Sprinters Statistics: A First Crack
Last Friday I casually threw out the idea of trying to devise some useful statistics for cycling. Today, I'm rolling out a few such ideas, and looking forward to your feedback. Below, I have charted a few recent seasons for a specific category of riders: pack sprinters. I chose the last two seasons of Mark Cavendish, Daniele Bennati, and four seasons of Tom Boonen. With this data, I looked at how often the rider made the finale in a sprint finish (as opposed to finishing with a time gap), how often from that finale he won, or placed in the top 5 or top 10. Results follow:
| Rider | %Finale | Wins | Win% | AvPlace | Top 10% | Top 5% | CQ Pts |
| Mark Cavendish '08 | 82 | 17 | 53 | 4.06 | 87 | 75 | 1080 |
| Mark Cavendish '07 | 71 | 11 | 40 | 3.85 | 92 | 74 | 774 |
| Daniele Bennati '08 | 86 | 5 | 26 | 10.30 | 73 | 63 | 987 |
| Daniele Bennati '07 | 72 | 9 | 31 | 3.75 | 93 | 82 | 1233 |
| Tom Boonen '08 | 65 | 14 | 50 | 3.33 | 92 | 78 | 1328 |
| Tom Boonen '07 | 70 | 10 | 35 | 8.12 | 75 | 60 | 1479 |
| Tom Boonen '06 | 86 | 19 | 57 | 2.24 | 97 | 91 | 2559 |
| Tom Boonen '05 | 79 | 10 | 37 | 3.41 | 92 | 62 | 2073 |
Discussion on the flip...
First, some rationale:
- I am starting with sprinters because they are relatively easy to chart. They show up just about whenever there's a bunch finish, and it's easy to measure relative performance from simple placings (as opposed to climbers or ITTs, where you might want to use time gaps). I picked a few guys who are vaguely comparable, though it might say more about the statistics if we look a wider quality range.
- I am including a few basic assumptions. First, a sprinter's job is to make the finale. If you can't make it to the front, you really aren't ready. Secondly, your job is to win, but it's just as useful to see how close you come to winning as to just count wins.

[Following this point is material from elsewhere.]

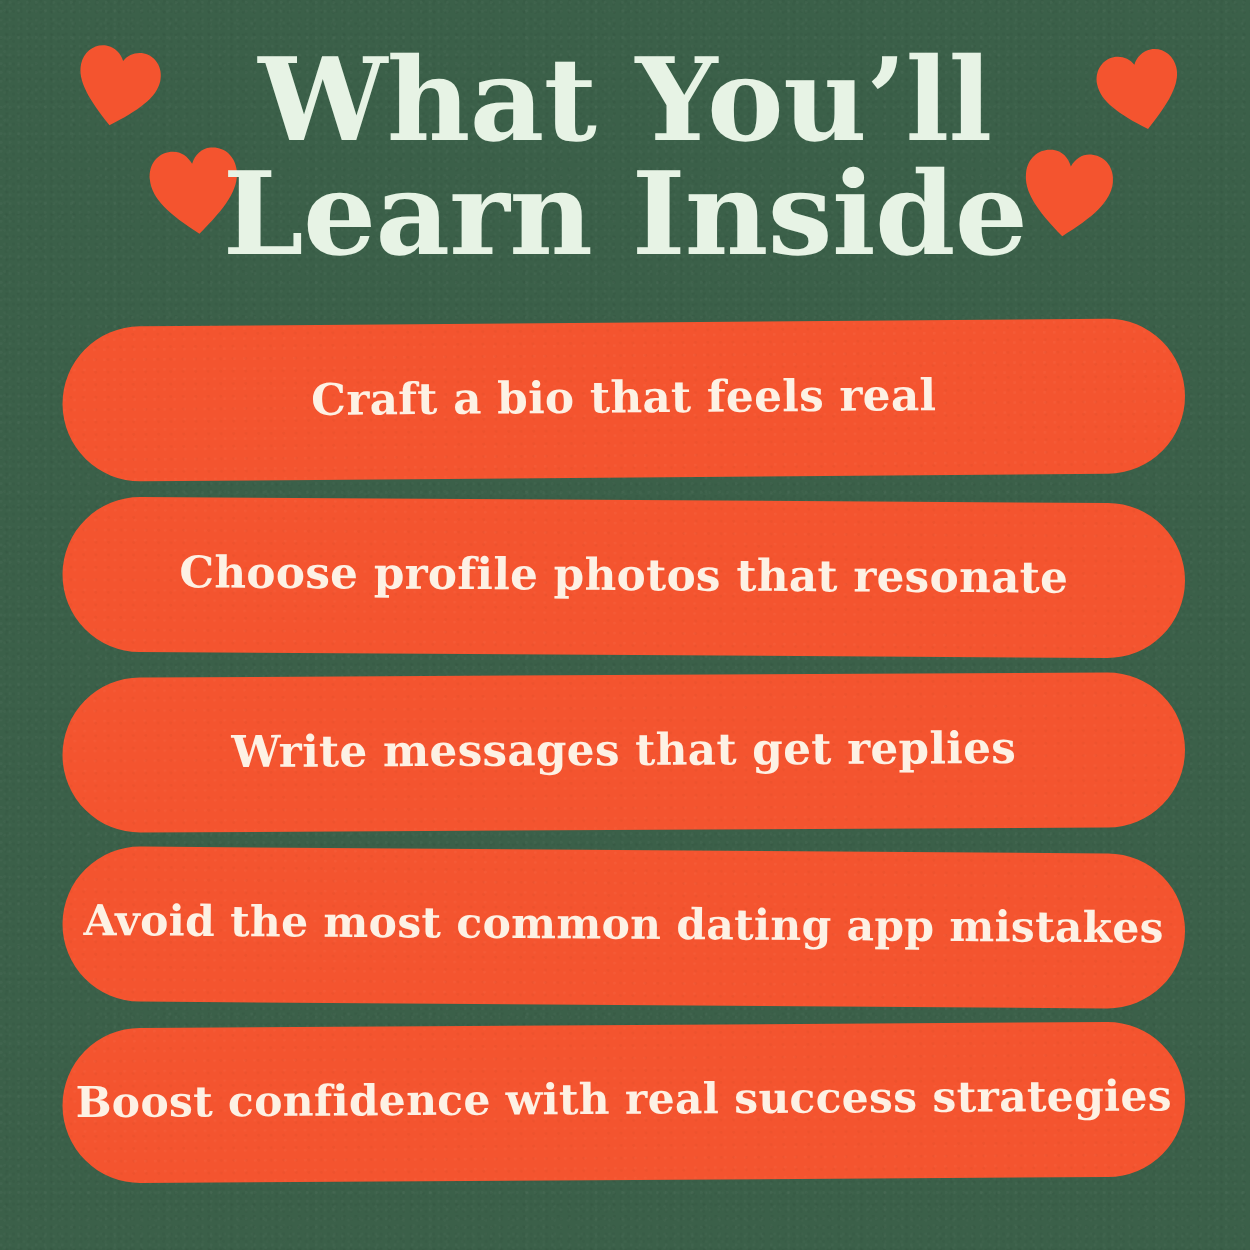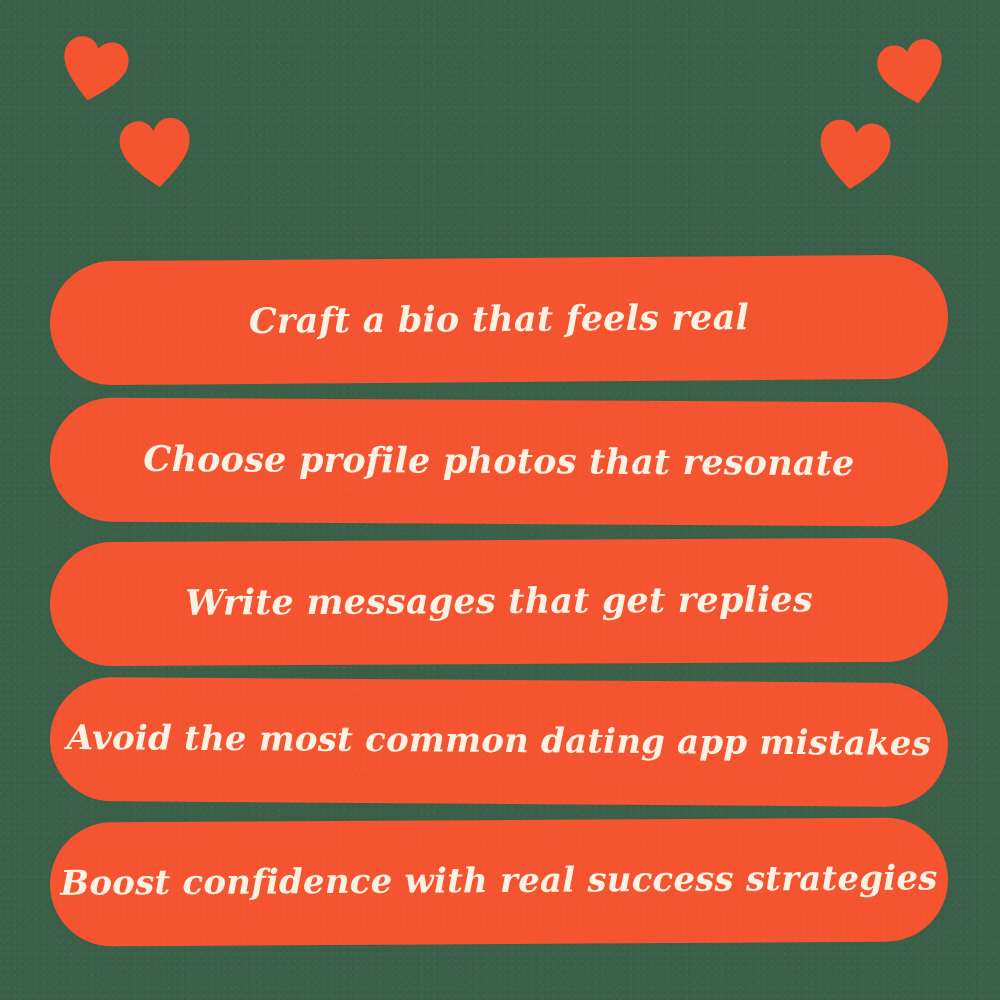"What You’ll" div { html: none -> <div> <span>What You’ll</span> <span>Learn Inside</span> </div> }
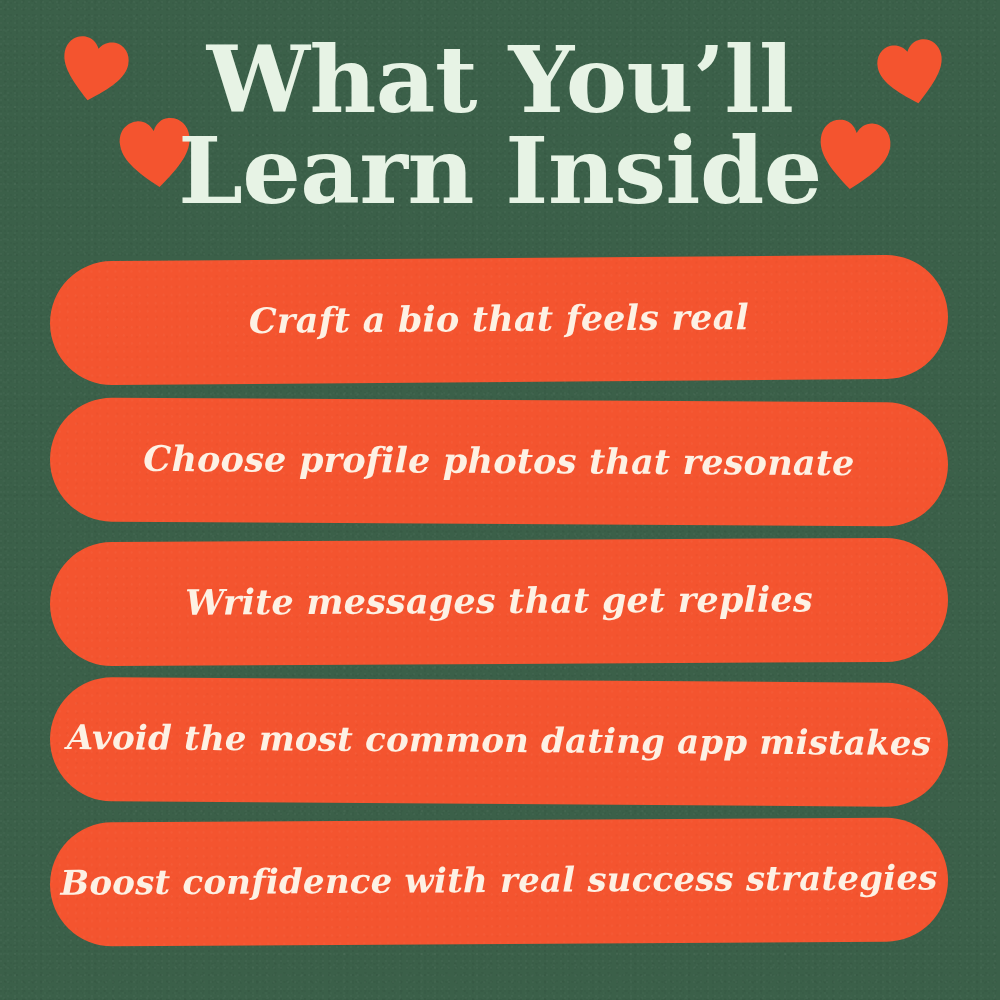"Craft a bio that feels" #pill-stack { font-style: italic -> none }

- I ran some numbers specific to classics, but they were mostly single and low double digits, which don't seem very valuable, so I left them off for now. It might be worth focusing simply on sprints in a stage race, or in a grand tour, but I left in all races for now.
Now, some caveats. I tabulated these by hand, which is a bit labor intensive and not overly accurate. I had to guess on a couple occasions, because Cycling Quotient really only has full results going back a couple years, after which you get some abbreviated ones. So, to turn this into a more comprehensive project will not be easy.
I also struggled with whether to count certain placings, like, is it a sprint finish if someone wins by a second or two and the pack comes charging behind? I say yes; but if someone wins by several seconds, or multiple riders win off the front, I excluded it. Also, does it screw up the average placings if you put in every s.t. finish? Boonen had a couple triple digit finishes in 2007, where he coasted home. I probably should just exclude them from the finale %??
Finally, a few conclusions:
- Boonen's 2006 was magical, no two ways about it.
- Cavendish and Bennati both increased their finale % by a dozen points or so from 2007 to 2008, showing that a little more experience helps a sprinter make sure he doesn't get left behind.
- Cavendish is off to an impressive start in win percentage: 53% wins this year (and 40% last year) are better than anything Benna has done, and comparable to Boonen's best.
- Bennati, however, logged a top-five percentage of 82 last year (down this year, a hard year for him all around). By comparison, you could say that Cavendish is all-or-not-so-much, while Bennati has a tendency to be right there at the line more consistently.
- The Top-10% and Top-5% numbers mostly fall within a limited range, which means we don't learn all that much from them. I suspect once you broaden out the spreadsheet to include, oh, the ten best sprinters from all the grand tours, then these percentages will say more -- e.g., if you start seeing elite sprinters who only make the top ten 60% of the time, then you'll know what makes Boonen, Benna and Cav special. For this elite group, they simply don't miss the top ten much, or the top five for that matter.
- Average placing is amusing. This consists simply of adding up the finish placings where a rider made the finale and dividing by the number of races (where the rider made the finale). When a rider is on, and his tactics put him in the finish, where does he typically end up? This is over a pretty large number of races (range is 19-33), which I think is fairly illustrative. For 2006 Tom Boonen to average 2.24 in 33 finales is unreal. Except for Benna this year and Boonen in 2007, they all average 4.06 (fourth place) or better.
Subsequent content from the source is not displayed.